TLRs are broadly distributed on cells of the immune system and function as primary sensors of invading pathogens. There is also growing experimental evidence that Toll-like receptors are expressed on different non-immune cell types as well, like epithelial or endothelial cells (Koff et al., 2008, Loos et al., 2006, Pryshchep et al., 2008). However, few data is available about the expression and function of TLRs in brain endothelial cells. Several recent studies including ours suggested that at least TLR2 (Ziegler et al., 2007) TLR3 (Fischer et al., 2009) and TLR4 (Veszelka et al., 2007, Singh et al., 2007) may be functionally active in the brain endothelium and could be involved in mediation of pathological processes.

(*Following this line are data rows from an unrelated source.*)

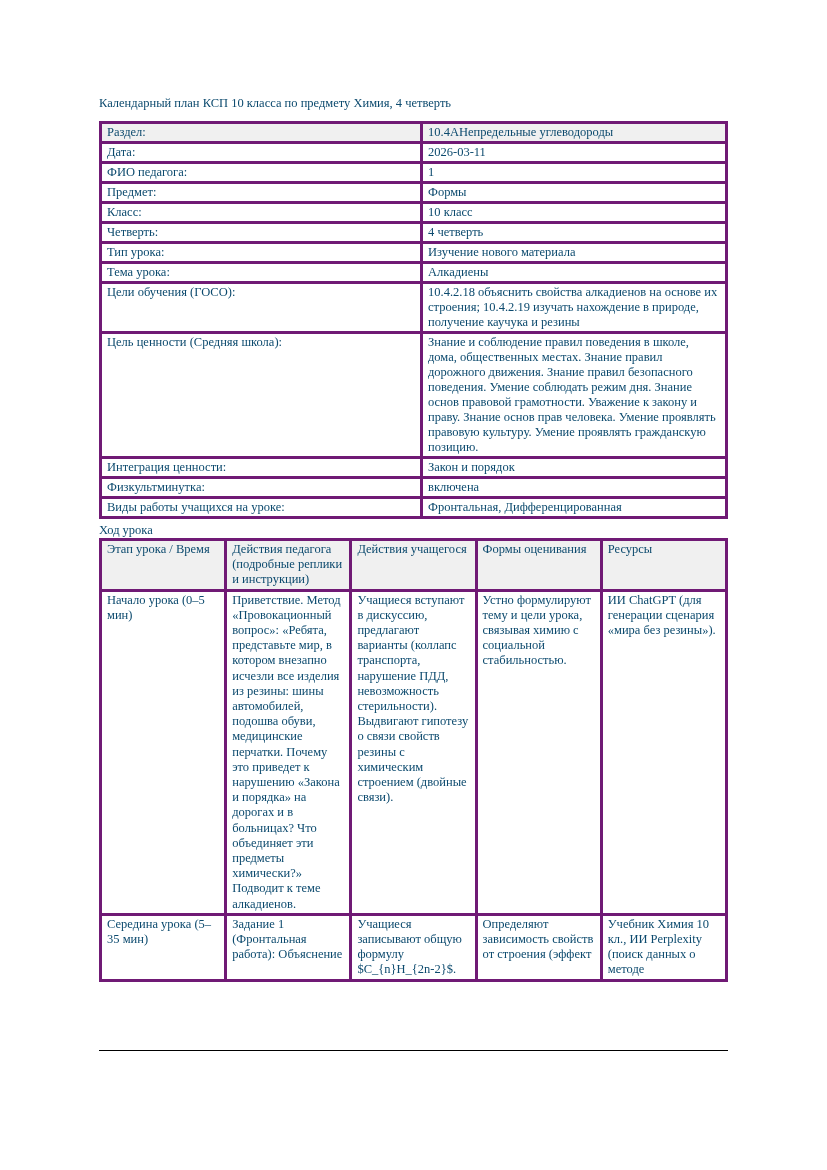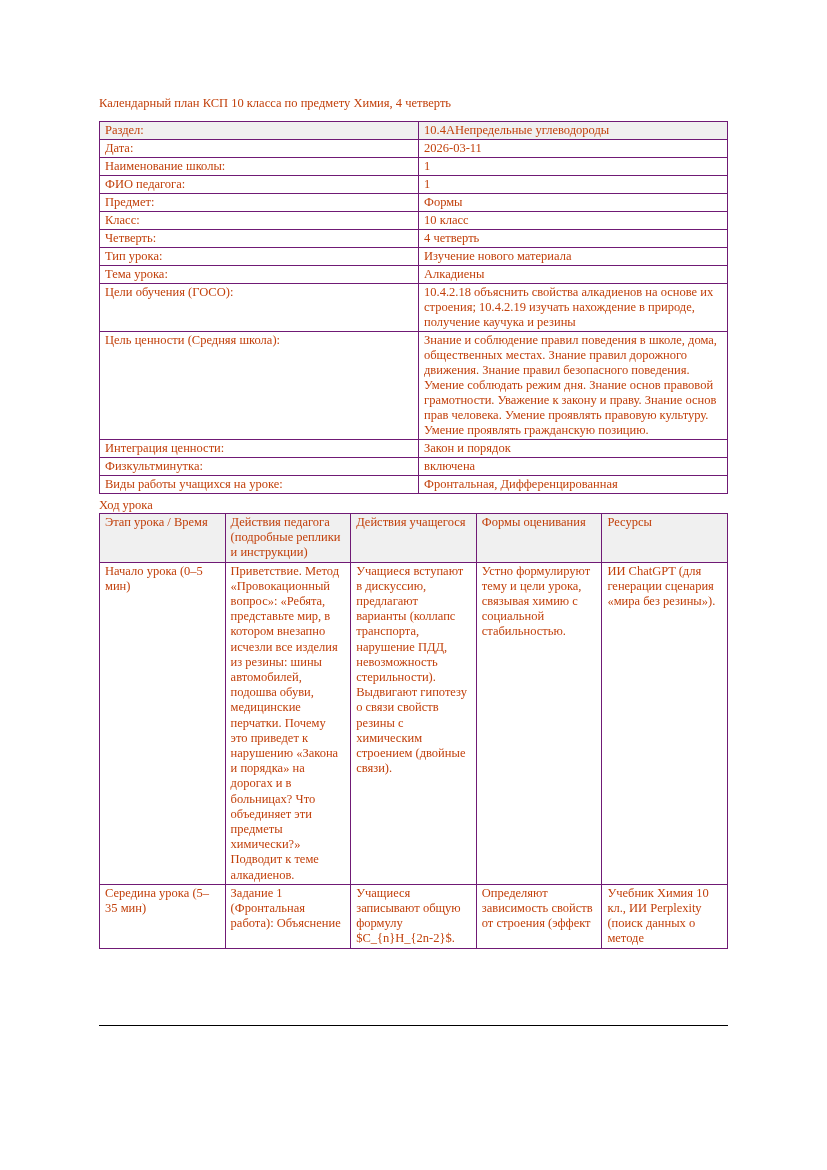--- a/index.html
+++ b/index.html
@@ -13,7 +13,7 @@
     height: 1115px;
     background: #ffffff;
     font-family: "Liberation Serif", serif;
-    color: #c2410c;
+    color: #0c4a6e;
     overflow: hidden;
   }
   .content {

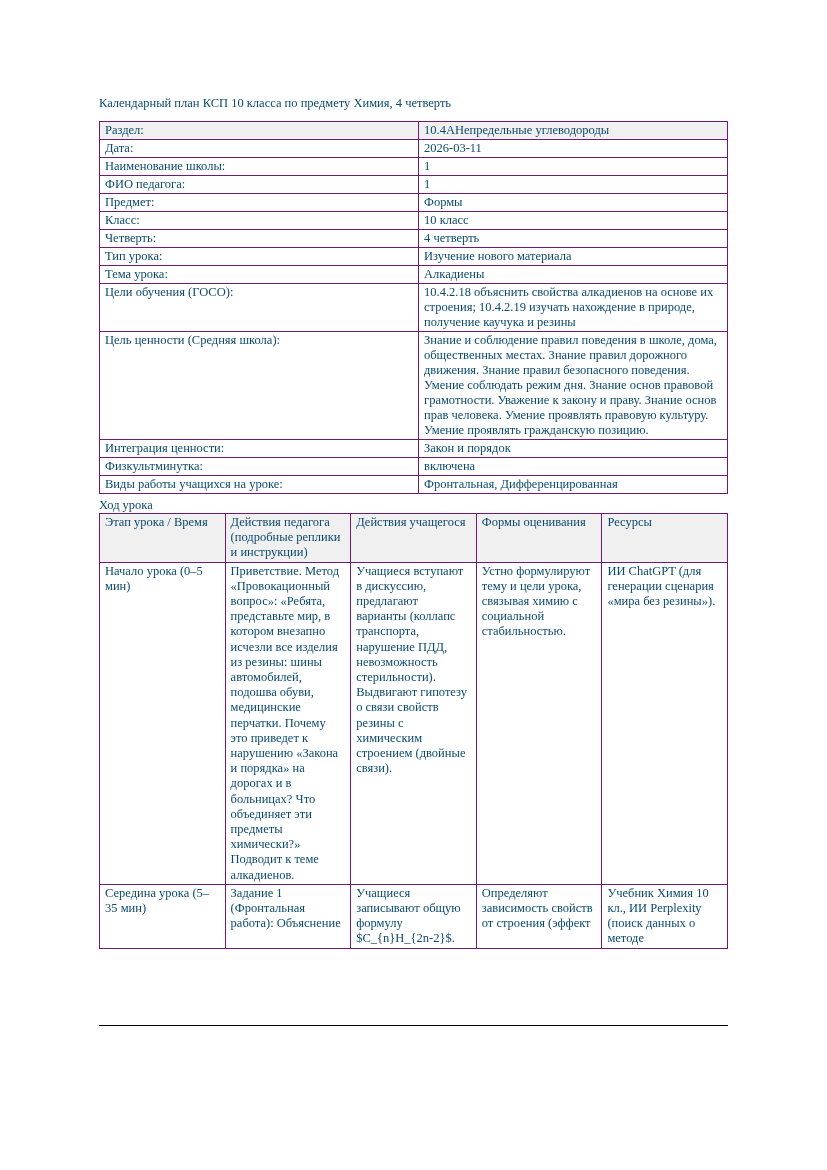--- a/index.html
+++ b/index.html
@@ -35,7 +35,7 @@
     font-size: 12.5px;
   }
   td, th {
-    border: 1px solid #701a75;
+    border: 3px solid #701a75;
     padding: 1px 5px;
     vertical-align: top;
     text-align: left;

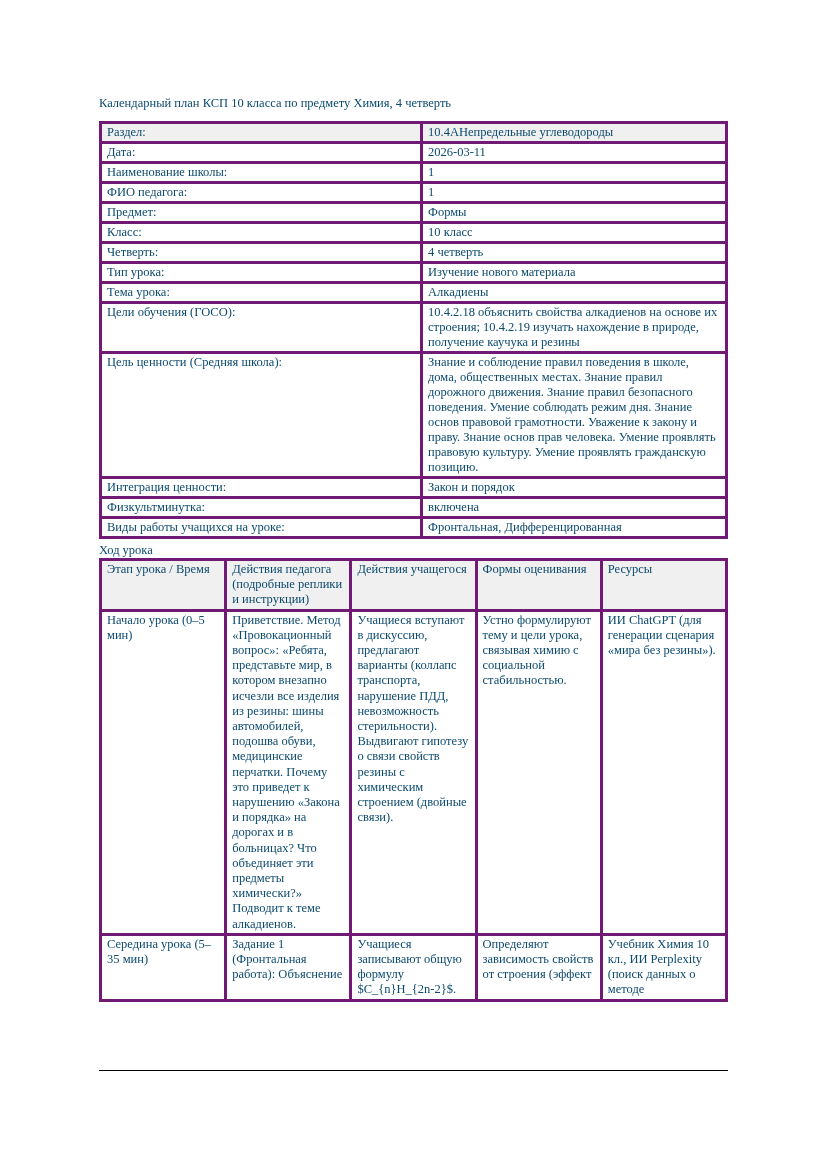--- a/index.html
+++ b/index.html
@@ -78,10 +78,6 @@
         <tr>
           <td class="label-col">Дата:</td>
           <td>2026-03-11</td>
-        </tr>
-        <tr>
-          <td class="label-col">Наименование школы:</td>
-          <td>1</td>
         </tr>
         <tr>
           <td class="label-col">ФИО педагога:</td>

Despite the crucial role played by brain endothelial cells in protecting the CNS little is known about the innate mechanisms of endothelial cell activation by pathogens and the receptors that mediate and regulate these responses. The aim of the present study is to identify the TLRs expressed on cerebral endothelial cells and to evaluate the effect of their activation by different factors that occur at the level of the BBB.